For those cases, you might still need a proper RAG system. But for personal development workflows? Markdown files have been surprisingly sufficient.

The Key Insight

The Reddit thread that sparked this approach had one crucial line:

“No vector DB needed, no retrieval complexity—just flat files.”

That’s the paradigm shift. We spent years building retrieval systems because context windows were tiny. Now that Claude can hold 1M tokens, the simplest solution—loading text files—actually works.

I think we’ll see more of this pattern: infrastructure that once required engineering complexity becoming simple again as AI capabilities expand. The flat-file memory system is an early example.

Summary

In this post, I showed how to build a persistent memory system for Claude using nothing but markdown files. The key points:

  1. Maintain an AGENTS.md master file with instructions and links
  2. Create daily memory files with consistent structure
  3. Load context at session start
  4. Summarize regularly to stay within limits
  5. Optional: automate with an MCP server

The approach works because Claude’s 1M context window can hold hundreds of pages of markdown.
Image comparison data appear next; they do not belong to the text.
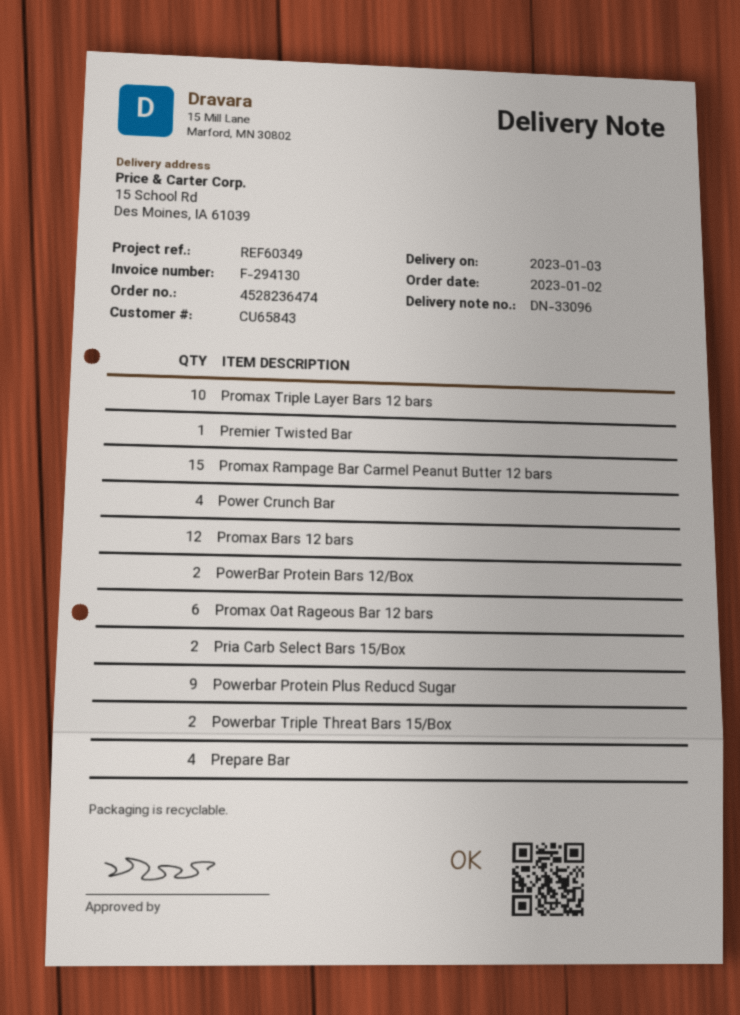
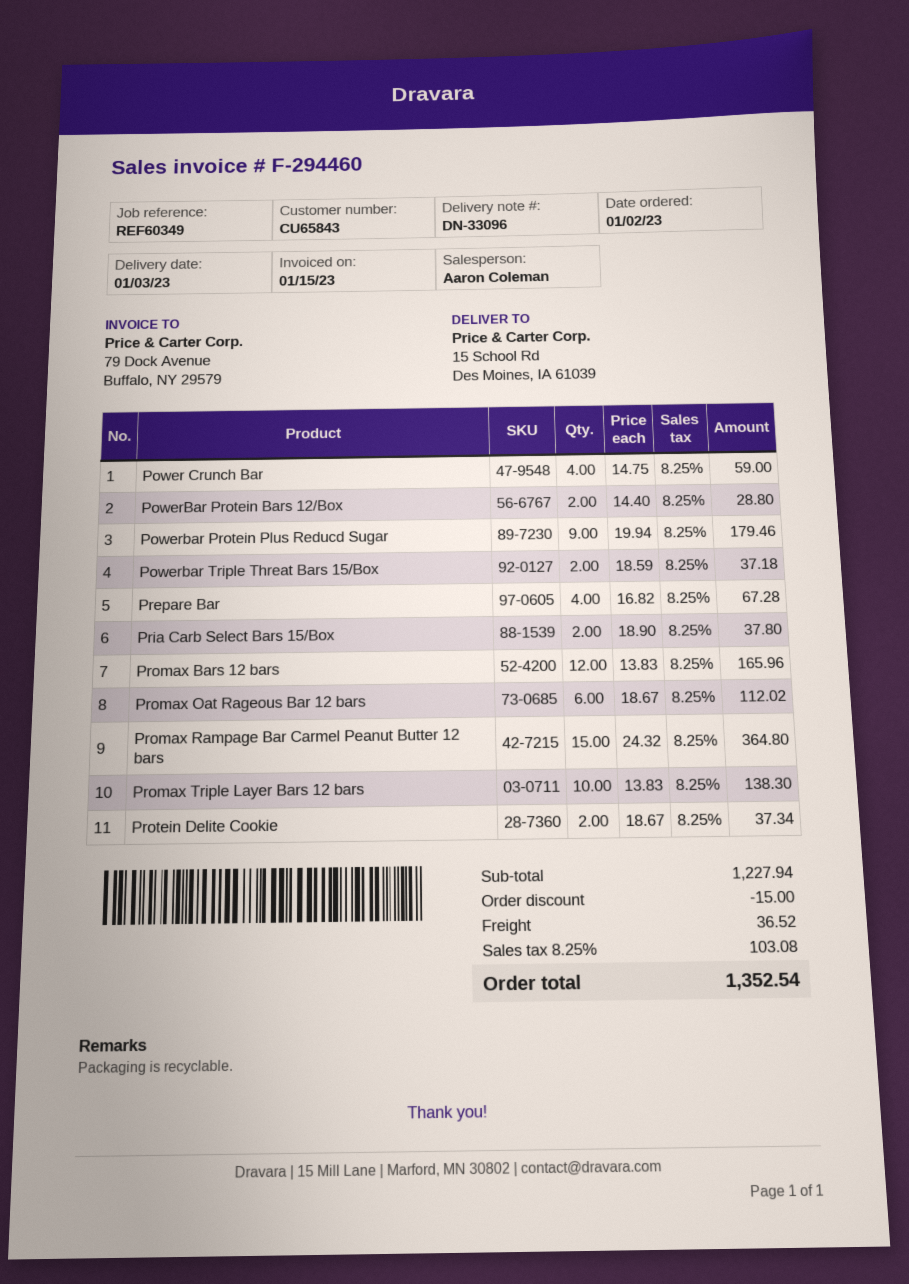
invoice number: F-294130 -> F-294460
Premier Twisted Bar: 1 -> none
Protein Delite Cookie: none -> 2

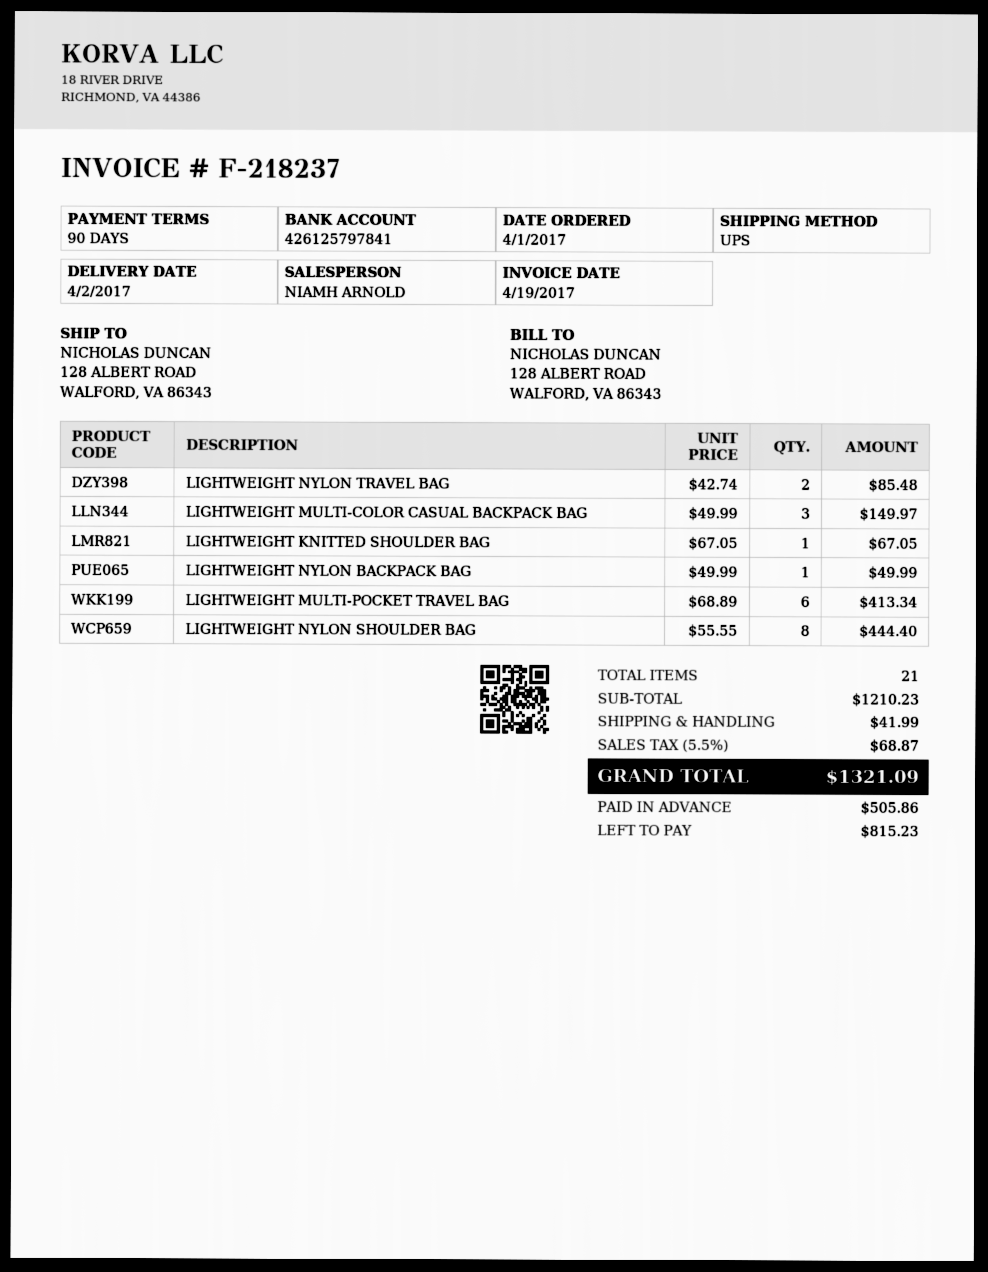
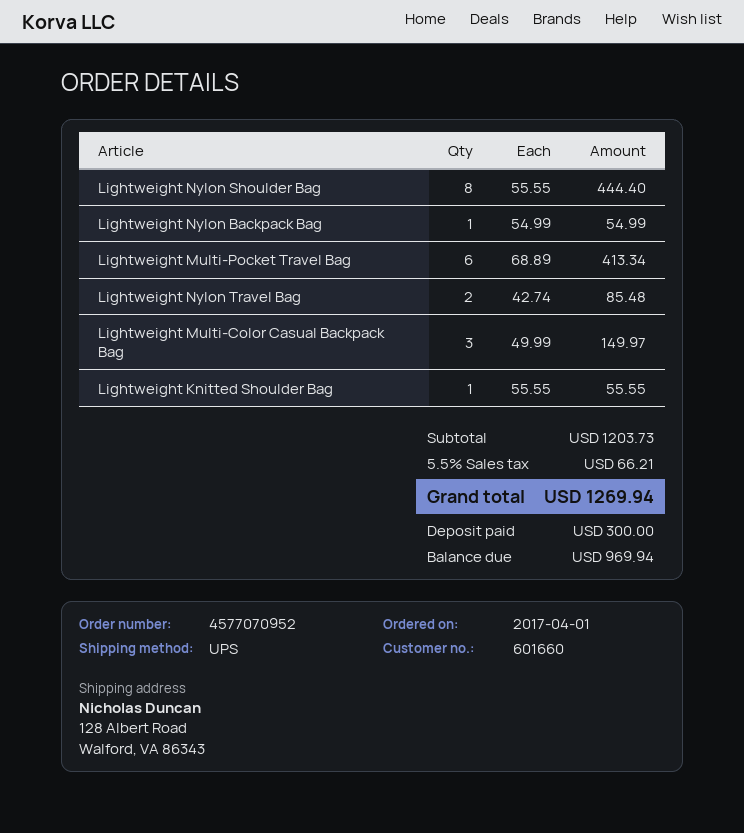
LIGHTWEIGHT KNITTED SHOULDER BAG: 1 x 67.05 = 67.05 -> 1 x 55.55 = 55.55
LIGHTWEIGHT NYLON BACKPACK BAG: 1 x 49.99 = 49.99 -> 1 x 54.99 = 54.99
subtotal: 1210.23 -> 1203.73
shipping: 41.99 -> none
tax: 5.5% = 68.87 -> 5.5% = 66.21
total: 1321.09 -> 1269.94
deposit: 505.86 -> 300.00
balance: 815.23 -> 969.94

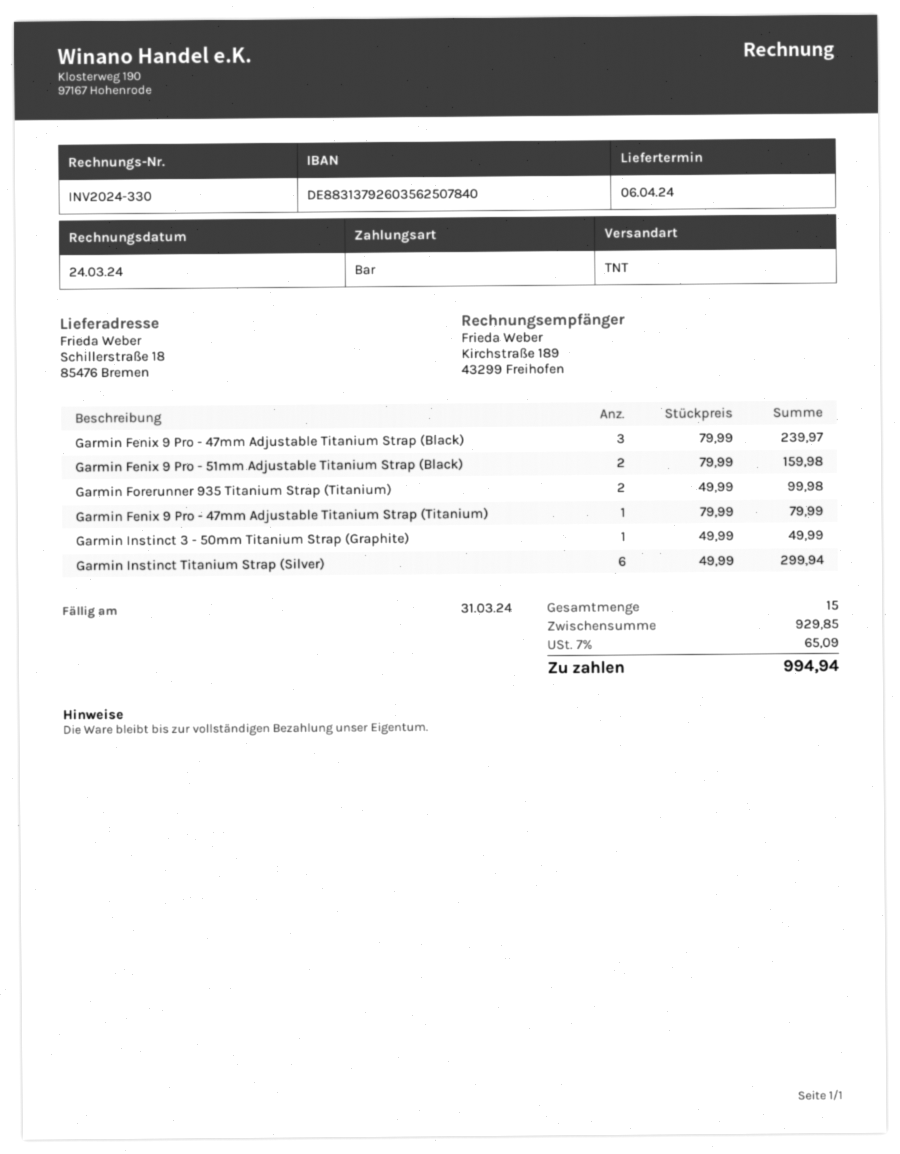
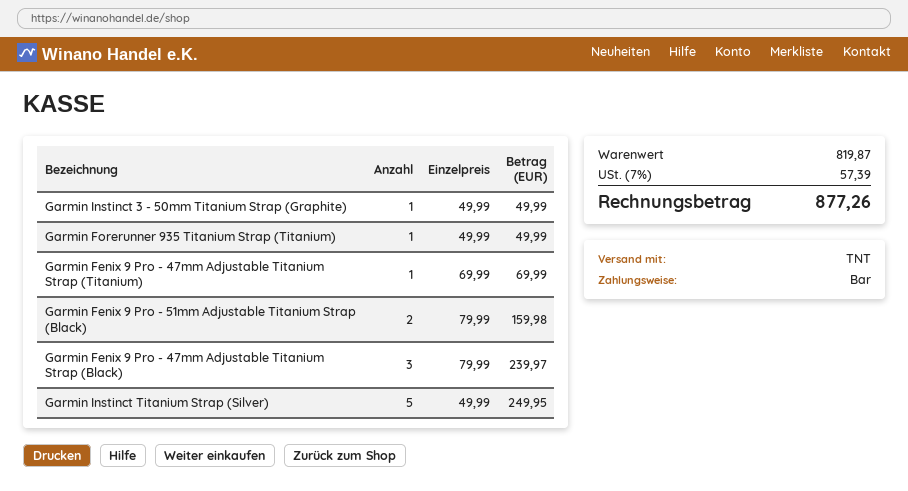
Garmin Forerunner 935 Titanium Strap (Titanium): 2 x 49.99 = 99.98 -> 1 x 49.99 = 49.99
Garmin Fenix 9 Pro - 47mm Adjustable Titanium Strap (Titanium): 1 x 79.99 = 79.99 -> 1 x 69.99 = 69.99
Garmin Instinct Titanium Strap (Silver): 6 x 49.99 = 299.94 -> 5 x 49.99 = 249.95
subtotal: 929.85 -> 819.87
tax: 7% = 65.09 -> 7% = 57.39
total: 994.94 -> 877.26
For personal workflows, this eliminates the need for vector databases and retrieval systems.

Final Words + More Resources

My intention with this article was to help others share my knowledge and experience. If you want to contact me, you can contact by email: Email me

Here are also the most important links from this article along with some further resources that will help you in this scope:

Oh, and if you found these resources useful, don’t forget to support me by starring the repo on GitHub!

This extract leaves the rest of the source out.